Po obaleniu prawosławnego Konstantynopola, Moskwa samowolnie mianowała się „Trzecim Rzymem” – duchową następczynią chrześcijaństwa bizantyjskiego i jednocześnie ogłosiła roszczenia do prawa odziedziczenia wszystkich ziem Rusi Kijowskiej.
W tym celu Księstwo Moskiewskie (jako lenne terytorium Złotej Ordy), korzystając ze wsparcia i pomocy Tatarów, zorganizowało działalność wywrotową wobec Wielkiego Księstwa Litewskiego. W wyniku tej niszczycielskiej polityki, w latach 1470-80, kilka małych księstw na wschodzie Litwy okazało się pod protektoratem Moskwy.
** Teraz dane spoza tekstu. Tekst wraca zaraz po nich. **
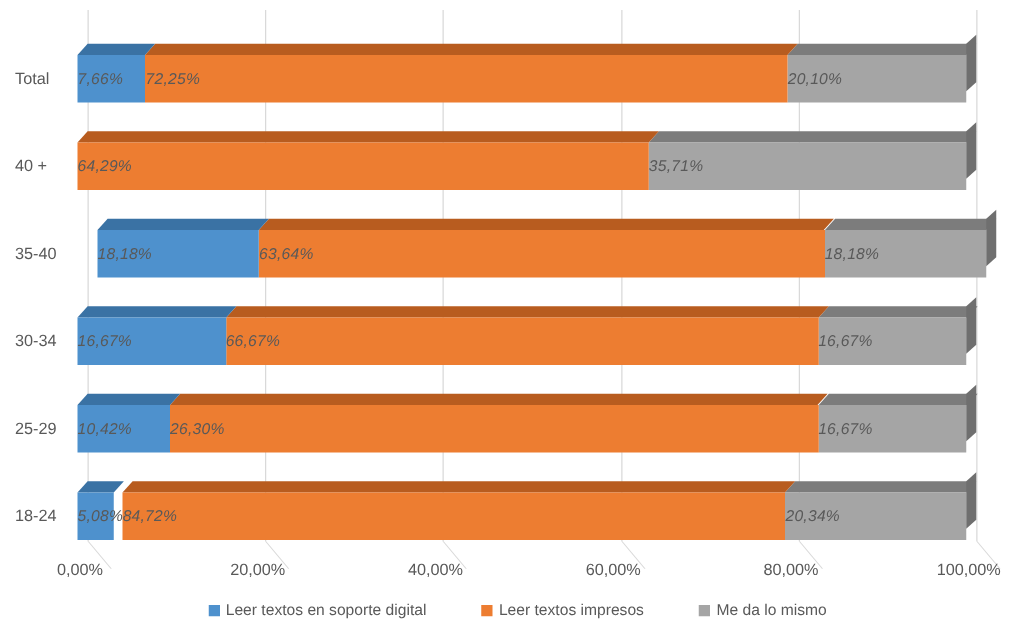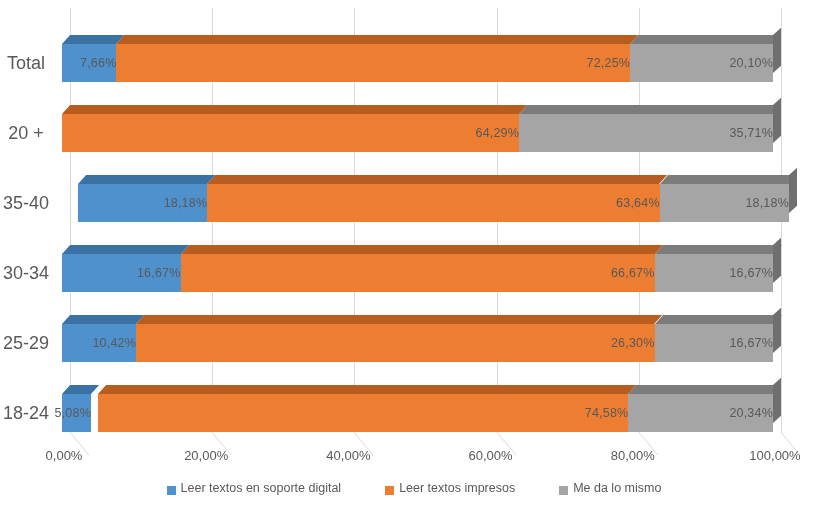--- a/index.html
+++ b/index.html
@@ -67,21 +67,22 @@
     left: 0;
     height: 38px;
   }
   .seg {
     position: absolute;
     top: 0;
     height: 38px;
     box-sizing: border-box;
     display: flex;
     align-items: center;
-    justify-content: flex-end;
+    justify-content: flex-start;
+    font-style: italic;
   }
   
   .seg-face {
     position: absolute;
     left: 0;
     top: 0;
     width: 100%;
     height: 38px;
   }
   
@@ -121,24 +122,24 @@
   .c-orange .seg-face { background: #ed7d31; }
   .c-orange .seg-top  { background: #b85c1f; }
 
   .c-gray   .seg-face { background: #a5a5a5; }
   .c-gray   .seg-top  { background: #7c7c7c; }
   .c-gray   .seg-side { background: #6f6f6f; }
 
   
   .cat-label {
     position: absolute;
-    left: 0;
+    left: 12px;
     width: 52px;
-    text-align: center;
-    font-size: 18px;
+    text-align: left;
+    font-size: 13px;
     color: #595959;
     line-height: 38px;
     height: 38px;
     white-space: nowrap;
   }
 
   
   .xtick {
     position: absolute;
     top: 448px;
@@ -154,21 +155,21 @@
     left: 0;
     top: 481px;
     width: 818px;
     display: flex;
     justify-content: center;
     align-items: center;
     gap: 34px;
   }
   .legend-item {
     display: flex;
-    align-items: flex-end;
+    align-items: center;
     gap: 5px;
     font-size: 12.5px;
     color: #595959;
     white-space: nowrap;
     padding-left: 10px;
   }
   .legend-swatch {
     width: 9px;
     height: 9px;
     display: inline-block;
@@ -196,21 +197,21 @@
       <div class="floor-tick" style="left: 0px;"></div>
       <div class="floor-tick" style="left: 142.2px;"></div>
       <div class="floor-tick" style="left: 284.4px;"></div>
       <div class="floor-tick" style="left: 426.6px;"></div>
       <div class="floor-tick" style="left: 568.8px;"></div>
       <div class="floor-tick" style="left: 711px;"></div>
     </div>
 
   <div id="cat-labels">
       <div class="cat-label" style="top: 44px;">Total</div>
-      <div class="cat-label" style="top: 114px;">20 +</div>
+      <div class="cat-label" style="top: 114px;">40 +</div>
       <div class="cat-label" style="top: 184px;">35-40</div>
       <div class="cat-label" style="top: 254px;">30-34</div>
       <div class="cat-label" style="top: 324px;">25-29</div>
       <div class="cat-label" style="top: 394px;">18-24</div>
     </div>
 
   <div id="bars">
       <div class="bar-row" style="top: 44px; left: 70px; width: 711px; margin-left: -8px;">
         <div class="seg c-blue" title="Leer textos en soporte digital" style="left: 0px; width: 54.4626px; z-index: 10;">
           <div class="seg-top"></div>
@@ -228,21 +229,21 @@
           <div class="seg-side"></div>
           <span class="seg-label">20,10%</span>
         </div>
       </div>
       <div class="bar-row" style="top: 114px; left: 70px; width: 659px; margin-left: -8px;">
         <div class="seg c-orange" title="Leer textos impresos" style="left: 0px; width: 457.102px; z-index: 9;">
           <div class="seg-top"></div>
           <div class="seg-face"></div>
           <span class="seg-label">64,29%</span>
         </div>
-        <div class="seg c-gray" title="Me da lo mismo" style="left: 457.102px; width: 253.898px; z-index: 8; padding-left: 48px;">
+        <div class="seg c-gray" title="Me da lo mismo" style="left: 457.102px; width: 253.898px; z-index: 8;">
           <div class="seg-top"></div>
           <div class="seg-face"></div>
           <div class="seg-side"></div>
           <span class="seg-label">35,71%</span>
         </div>
       </div>
       <div class="bar-row" style="top: 184px; left: 86px; width: 623px; margin-left: -8px;">
         <div class="seg c-blue" title="Leer textos en soporte digital" style="left: 0px; width: 129.26px; z-index: 10;">
           <div class="seg-top"></div>
           <div class="seg-face"></div>
@@ -298,21 +299,21 @@
       </div>
       <div class="bar-row" style="top: 394px; left: 70px; width: 711px; margin-left: -8px;">
         <div class="seg c-blue" title="Leer textos en soporte digital" style="left: 0px; width: 29px; z-index: 10;">
           <div class="seg-top"></div>
           <div class="seg-face"></div>
           <span class="seg-label">5,08%</span>
         </div>
         <div class="seg c-orange" title="Leer textos impresos" style="left: 36.1188px; width: 530.264px; z-index: 9;">
           <div class="seg-top"></div>
           <div class="seg-face"></div>
-          <span class="seg-label">74,58%</span>
+          <span class="seg-label">84,72%</span>
         </div>
         <div class="seg c-gray" title="Me da lo mismo" style="left: 566.383px; width: 144.617px; z-index: 8;">
           <div class="seg-top"></div>
           <div class="seg-face"></div>
           <div class="seg-side"></div>
           <span class="seg-label">20,34%</span>
         </div>
       </div>
     </div>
W 1481 roku w Wielkim Księstwie Litewskim został wykryty tajny spisek moskiewskich agentów – Fedora Bielskiego, Iwana Olszańskiego, Michała Olelkowicza. Po 27 latach kolejny zdrajca – książę litewski Michał Gliński również spiskuje z Moskwą. Podczas III wojny litewsko-moskiewskiej przeszedł on w 1508 roku ze swoimi wojskami na stronę Moskwy i próbował wzniecić bunt na kresach przeciwko wielkiemu księciu litewskiemu (i zarazem królowi polskiemu) Zygmuntowi I Staremu. W tym samym roku, rebelianci oblegali Żytomierz. Na szczęście miasta nie udało im się zdobyć. Bunt Glińskiego zakończył się ucieczką tego ostatniego do Moskwy. Wielu historyków uważa, że było to początkiem moskiewskiej wywrotowej polityki przeciwko Wielkiemu Księstwu Litewskiemu oraz Koronie Polskiej. Zdaniem Aleksandry Efimienko, za działaniami zbuntowanych książąt wyraźnie widać ślady wpływów tzw. „zbieraczy ziem ruskich”, czyli kniaziów, którzy starali się zagarnąć jak najwięcej ziem dla Moskwy. Oczywiste jest, że prowokacyjna polityka Księstwa Moskiewskiego wywołała ostrą reakcję ze strony Litwy, która wdała się w serię wojen litewsko-moskiewskich. Żytomierzanie, na czele z kijowskimi wojewodami i żytomierskimi starostami, aktywnie uczestniczyli w tych wojnach przeciwko Moskwie.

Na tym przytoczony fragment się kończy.